Его слова покрываются хлопками ладоней, он опускается на подоконник и кидает жене:
— Надо будет — тебя продам, а деньги вложу… Хоша и цена тебе — алтын в базарный день…
Кругом смеялись, но Степанида Ларионовна лишь губами пожевала, не удостоив никого взглядом. С характером старуха.
А на сцену уже пробилась сноха Каймашниковых, Ксения. И — к Сергею:
— Встретишь на фронте Мишаню моего — кланяйся от меня и деток. А еще скажи, что пускай не печалуется, у нас, скажи ему, все хорошо. Пускай, скажи, не суется напропалую, по-дурному — я ить знаю его! — да только не отстает от Осокина. Каймашниковы не хуже Осокиных…
— Ты ближе к делу, Ксения, — руководит собранием Устим.
— Ишь, шишка на ровном месте! — вспыливает она. — Я и так близко, ближе некуда! У меня их шесть штук опосля нашей с Мишаней близкости! И неча ржать! — накидывается она теперь уже на смеющийся зал. — Запиши, Карпыч: Ксения Каймашникова сдает овцу… Так и скажи, Сергей Павлыч, как встретишь там Мишаню…
Сидит Сергей за столом, принимает обращенные к нему слова и чувствует себя так, словно обворовал кого-то, вот разберутся, что к чему, и скажут: не здесь тебе место, Стольников!

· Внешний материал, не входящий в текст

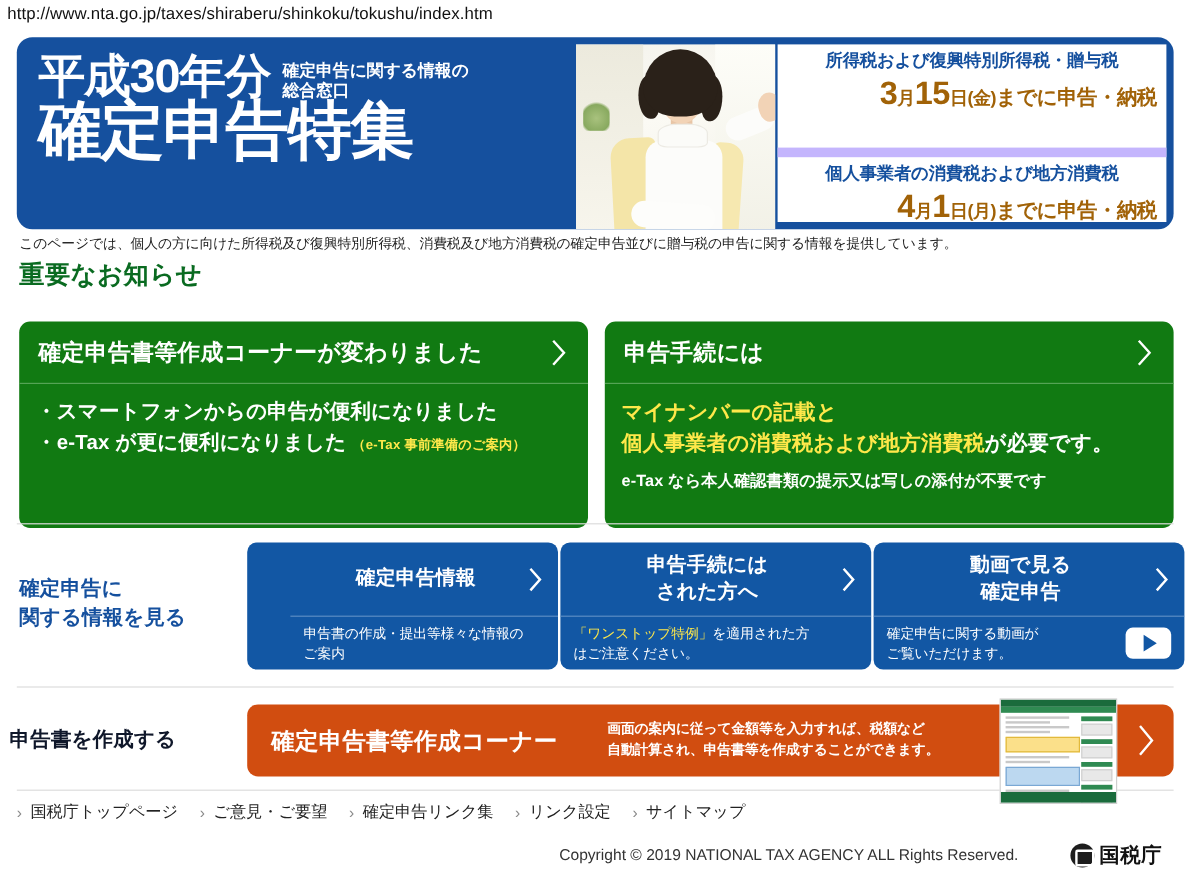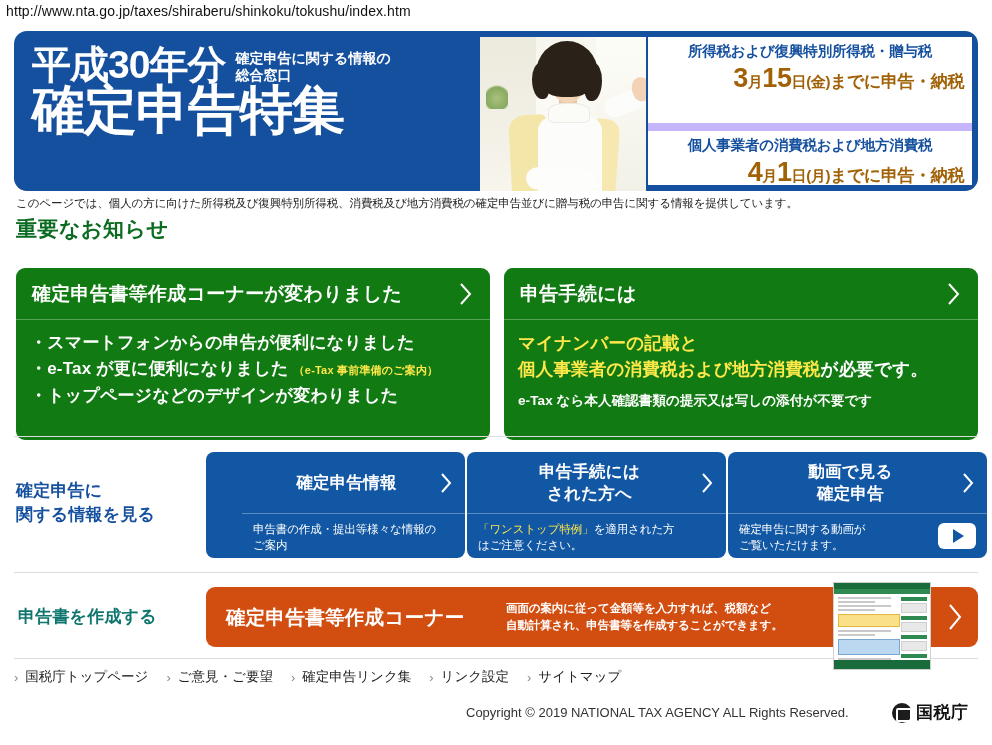--- a/index.html
+++ b/index.html
@@ -314,7 +314,6 @@
         <span>・e-Tax が更に便利になりました</span>
         <span class="nb-note">（e-Tax 事前準備のご案内）</span>
       </div>
-      <div class="nb-line">・トップページなどのデザインが変わりました</div>
     </div>
   </div>
 

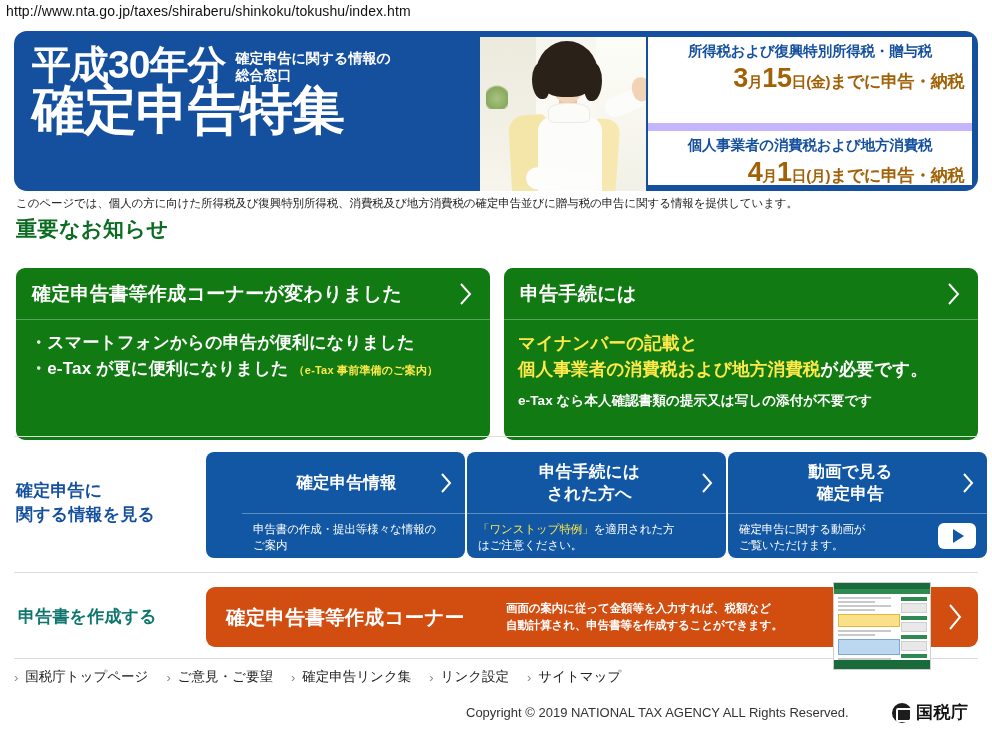--- a/index.html
+++ b/index.html
@@ -198,8 +198,8 @@
     line-height: 1.5; letter-spacing: -0.1px;
   }
   .cta-label {
-    position: absolute; left: 18px; top: 605px;
-    font-size: 17px; font-weight: bold; color: #0f766e; letter-spacing: 0.2px;
+    position: absolute; left: 8px; top: 605px;
+    font-size: 17px; font-weight: bold; color: #0f172a; letter-spacing: 0.2px;
   }
   
   .thumb {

«А разве я… не обворовал живых и… мертвых? Василия Васильича, Лесю, Табакова, других! Разве достоин я того, чтобы сидеть здесь, за кумачовым столом, перед этими людьми? Я — как на лобном месте, как на эшафоте!» И вдруг вздрогнул испуганно, едва ли не до потери самообладания, вздрогнул от пристального, проницающего взгляда черных, чуть раскосых глаз. Лишь придя в себя от внезапного испуга, понял, что смотрит на него закадычный Костин дружок Айдар Калиев.